> **WHAT TO WORK ON**
Return all the entries word for word, minus the pictures.

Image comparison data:
======

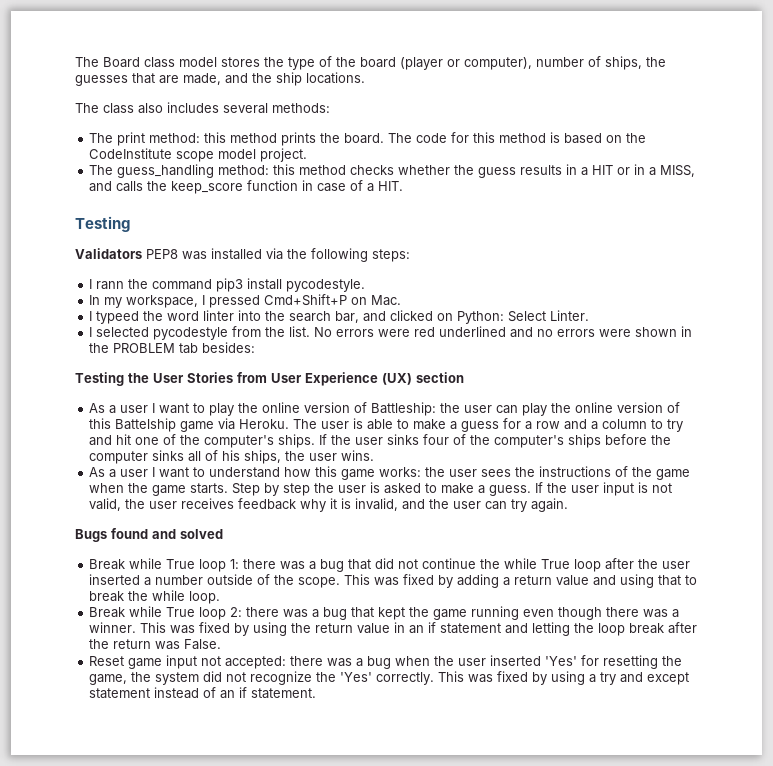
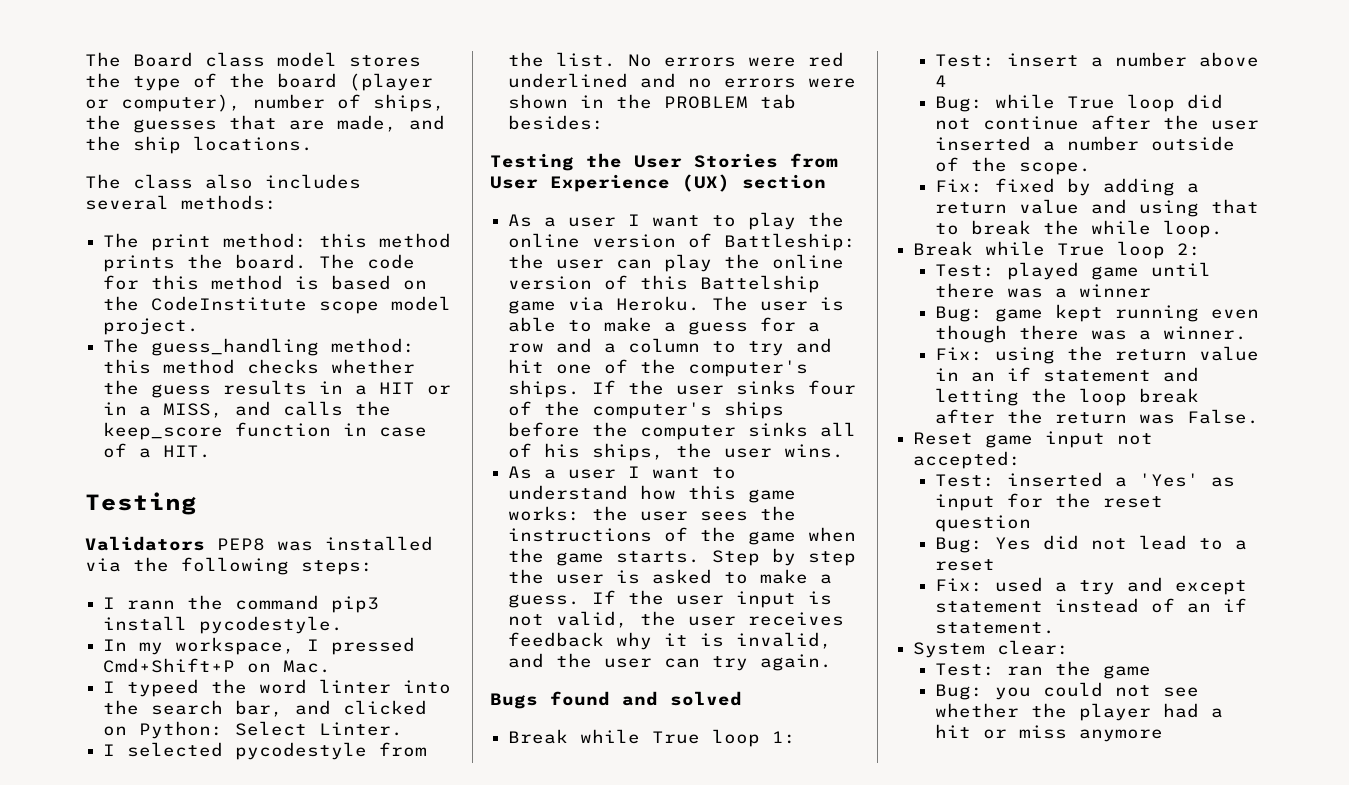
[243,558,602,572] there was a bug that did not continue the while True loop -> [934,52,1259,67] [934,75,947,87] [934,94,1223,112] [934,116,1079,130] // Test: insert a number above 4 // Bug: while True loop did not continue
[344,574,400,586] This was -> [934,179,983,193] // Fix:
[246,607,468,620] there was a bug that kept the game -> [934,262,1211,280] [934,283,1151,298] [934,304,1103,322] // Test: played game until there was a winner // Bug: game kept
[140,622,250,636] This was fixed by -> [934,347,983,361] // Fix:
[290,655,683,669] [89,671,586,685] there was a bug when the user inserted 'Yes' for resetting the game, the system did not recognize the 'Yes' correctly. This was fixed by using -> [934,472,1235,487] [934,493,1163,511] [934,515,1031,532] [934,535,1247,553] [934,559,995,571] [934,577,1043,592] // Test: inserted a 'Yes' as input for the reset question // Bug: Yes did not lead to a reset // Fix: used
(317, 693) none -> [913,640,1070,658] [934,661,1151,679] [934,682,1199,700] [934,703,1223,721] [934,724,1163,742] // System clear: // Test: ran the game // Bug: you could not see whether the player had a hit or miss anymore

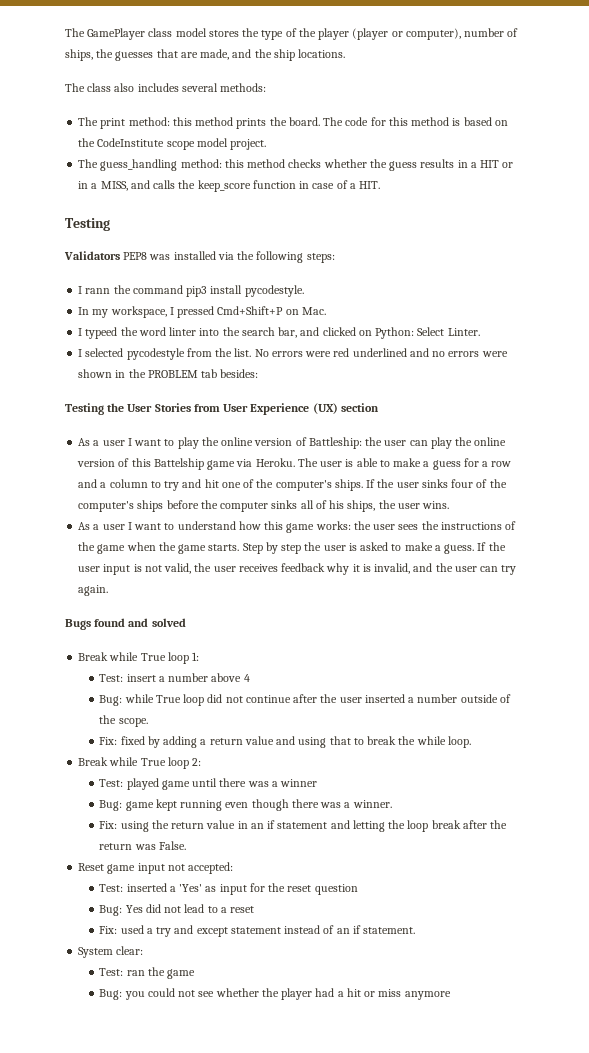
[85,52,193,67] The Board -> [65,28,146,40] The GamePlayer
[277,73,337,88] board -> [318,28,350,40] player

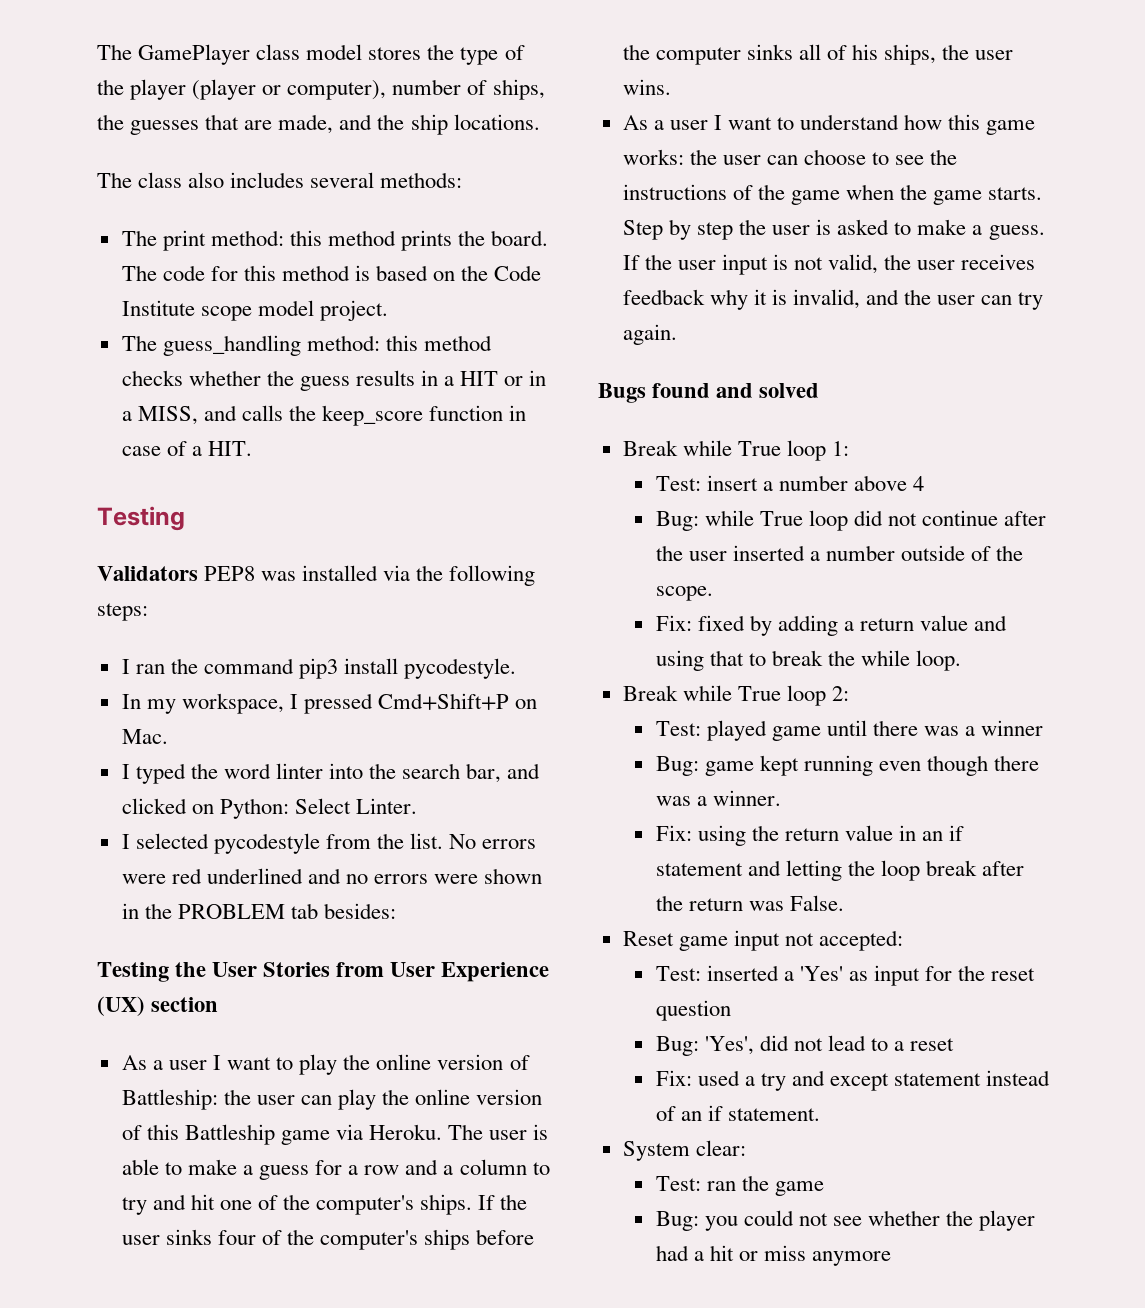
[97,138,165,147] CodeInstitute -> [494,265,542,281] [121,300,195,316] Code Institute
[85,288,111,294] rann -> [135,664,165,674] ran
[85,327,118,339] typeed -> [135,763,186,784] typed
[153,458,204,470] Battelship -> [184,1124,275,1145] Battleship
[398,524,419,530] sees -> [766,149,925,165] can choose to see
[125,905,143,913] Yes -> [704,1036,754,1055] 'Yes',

======

> **OUTPUT OF THE TASK**
[243,558,602,572] there was a bug that did not continue the while True loop -> [934,52,1259,67] [934,75,947,87] [934,94,1223,112] [934,116,1079,130] // Test: insert a number above 4 // Bug: while True loop did not continue
[344,574,400,586] This was -> [934,179,983,193] // Fix:
[246,607,468,620] there was a bug that kept the game -> [934,262,1211,280] [934,283,1151,298] [934,304,1103,322] // Test: played game until there was a winner // Bug: game kept
[140,622,250,636] This was fixed by -> [934,347,983,361] // Fix:
[290,655,683,669] [89,671,586,685] there was a bug when the user inserted 'Yes' for resetting the game, the system did not recognize the 'Yes' correctly. This was fixed by using -> [934,472,1235,487] [934,493,1163,511] [934,515,1031,532] [934,535,1247,553] [934,559,995,571] [934,577,1043,592] // Test: inserted a 'Yes' as input for the reset question // Bug: Yes did not lead to a reset // Fix: used
(317, 693) none -> [913,640,1070,658] [934,661,1151,679] [934,682,1199,700] [934,703,1223,721] [934,724,1163,742] // System clear: // Test: ran the game // Bug: you could not see whether the player had a hit or miss anymore

[85,52,193,67] The Board -> [65,28,146,40] The GamePlayer
[277,73,337,88] board -> [318,28,350,40] player

[97,138,165,147] CodeInstitute -> [494,265,542,281] [121,300,195,316] Code Institute
[85,288,111,294] rann -> [135,664,165,674] ran
[85,327,118,339] typeed -> [135,763,186,784] typed
[153,458,204,470] Battelship -> [184,1124,275,1145] Battleship
[398,524,419,530] sees -> [766,149,925,165] can choose to see
[125,905,143,913] Yes -> [704,1036,754,1055] 'Yes',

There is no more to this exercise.